Lawless v. Steward Health Care Sys., LLC

894 F.3d 9
CourtCourt of Appeals for the First Circuit
DecidedJune 25, 2018
Docket17-2128P
StatusPublished
Cited by107 cases

This text of 894 F.3d 9 (Lawless v. Steward Health Care Sys., LLC) is published on Counsel Stack Legal Research, covering Court of Appeals for the First Circuit primary law. Counsel Stack provides free access to over 12 million legal documents including statutes, case law, regulations, and constitutions.

Bluebook
Lawless v. Steward Health Care Sys., LLC, 894 F.3d 9 (1st Cir. 2018).

Opinion

SELYA, Circuit Judge.

At its inception, this appeal seemed to present a single question-albeit a novel one-about how to interpret the Massachusetts Wage Act (the Wage Act). See Mass. Gen. Laws ch. 149, §§ 148 , 150. But appearances can be deceiving, cf. Aesop, The Wolf in Sheep's Clothing (circa 550 B.C.), and at oral argument, a threshold question emerged as to the existence vel non of federal subject-matter jurisdiction. After careful consideration, we hold that federal subject-matter jurisdiction existed at the time of removal because there was then a colorable claim of complete preemption under the Labor Management Relations Act (LMRA), 29 U.S.C. § 185 (a). Even after it became evident that LMRA preemption was not in the cards, the district court retained authority to exercise supplemental jurisdiction over the case. See 28 U.S.C. § 1367 (c). With our jurisdictional concerns assuaged, we reach the merits, grapple with the disputed Wage Act question, and affirm the judgment below.

I. BACKGROUND

The facts are, for all practical purposes, undisputed. Defendant-appellant Steward Health Care System, LLC owns and operates several medical facilities in Massachusetts, including Carney Hospital (Carney). Plaintiff-appellee Margaret Lawless worked as a nurse at Carney for many years. At the times relevant hereto, she was a member of the Massachusetts Nurses Association, a union that had a collective bargaining agreement (CBA) with the defendant. The CBA contained various provisions addressing members' compensation.

On March 5, 2016, the defendant terminated the plaintiff's employment. On March 7, the plaintiff sued the defendant in a Massachusetts state court, alleging failure to pay accrued wages by the date of her termination. Specifically, the plaintiff alleged that the defendant had failed to pay $20,154.30 in paid time off (PTO) and $21,191.11 in extended sick leave (ESL). These payment shortfalls, she alleged, were in breach of her employment contract *16 and in violation of the Wage Act, Mass. Gen. Laws ch. 149, §§ 148 , 150. That same day, the plaintiff filed an administrative complaint with the Attorney General of Massachusetts, requesting leave to proceed with her suit. See id. § 150.

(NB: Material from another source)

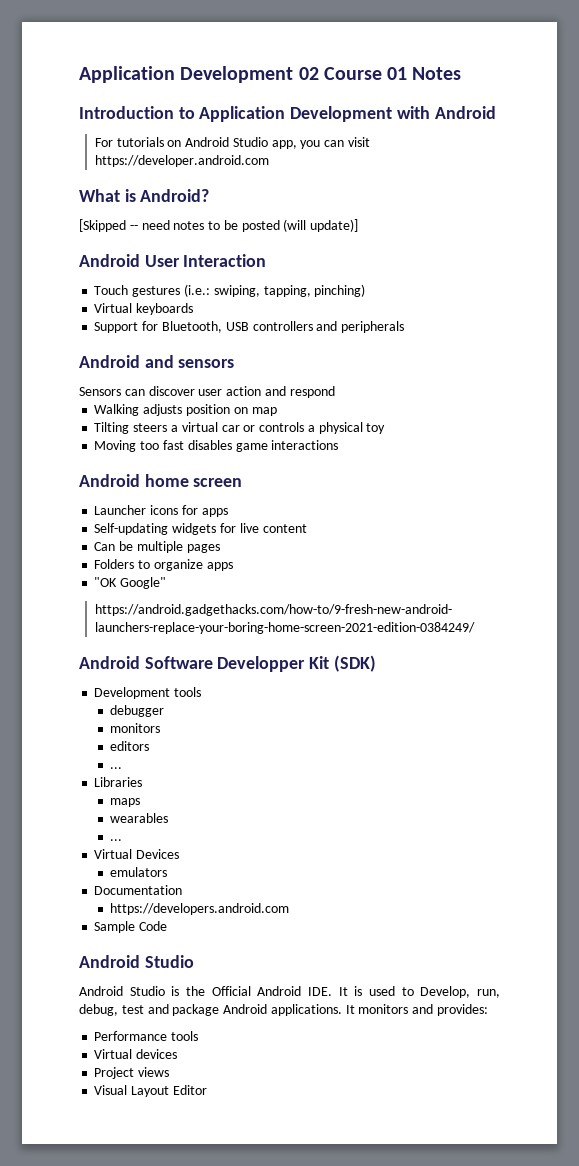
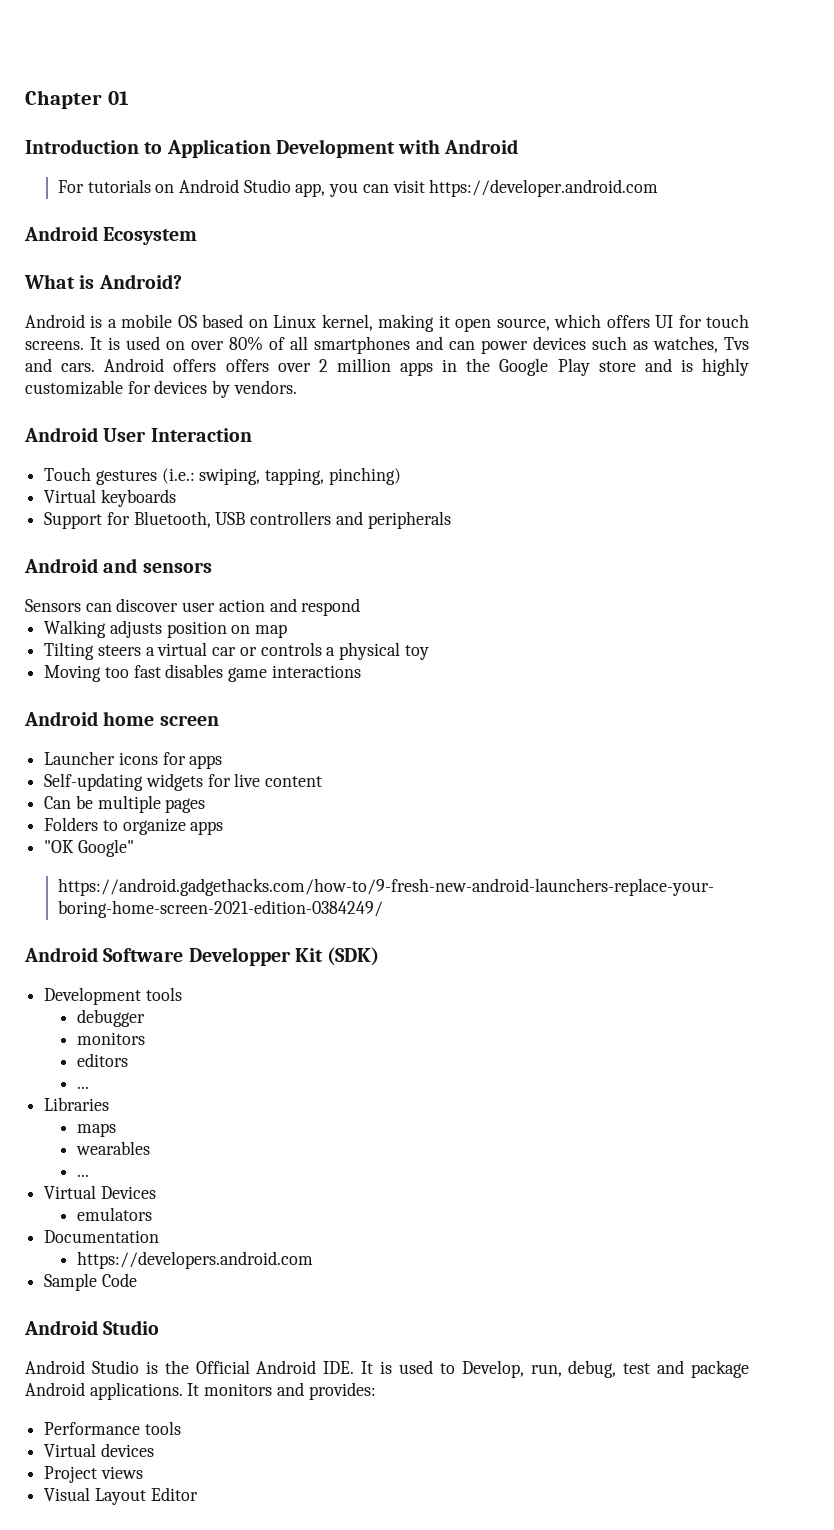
[79,66,382,83] Application Development 02 Course -> [25,90,102,109] Chapter
[412,67,462,80] Notes -> (129, 98) none
(269, 161) none -> [24,226,198,245] // Android Ecosystem
[79,219,359,232] [Skipped -- need notes to be posted (will update)] -> [25,314,750,332] [25,336,749,354] [25,358,749,376] [25,380,297,398] Android is a mobile OS based on Linux kernel, making it open source, which offers UI for touch screens. It is used on over 80% of all smartphones and can power devices such as watches, Tvs and cars. Android offers offers over 2 million apps in the Google Play store and is highly customizable for devices by vendors.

On March 10, the defendant made a direct deposit into the plaintiff's bank account in the amount of $12,754.33-a sum that was intended to compensate her for all of the PTO owed. Six days later, the plaintiff received a check from the defendant in the amount of $2,440.80-a sum that was intended to compensate her for all of the accrued ESL. On March 22, the Attorney General assented to the plaintiff's maintenance of her suit.

On May 23, the plaintiff amended her complaint and withdrew her claim for breach of contract. The amended complaint also revised the amounts that the plaintiff claimed were overdue: it alleged that, at the time of her discharge, she was owed $20,354.44 in PTO and $2,440.80 in ESL. The defendant removed the case to the federal district court the next day, pegging federal subject-matter jurisdiction on the basis of LMRA preemption. See 28 U.S.C. §§ 1331 , 1441(a), 1446 ; see also 29 U.S.C. § 185 (a). The plaintiff did not move to remand. The case proceeded in the district court and, in due course, the parties cross-moved for summary judgment. See Fed. R. Civ. P. 56(a). The district court granted summary judgment in favor of the plaintiff, awarding her treble damages in an amount equal to three times the cumulative total of her accrued PTO and ESL as of the date of her discharge, together with reasonable attorneys' fees and costs. See Mass. Gen. Laws ch. 149, § 150 . This timely appeal ensued.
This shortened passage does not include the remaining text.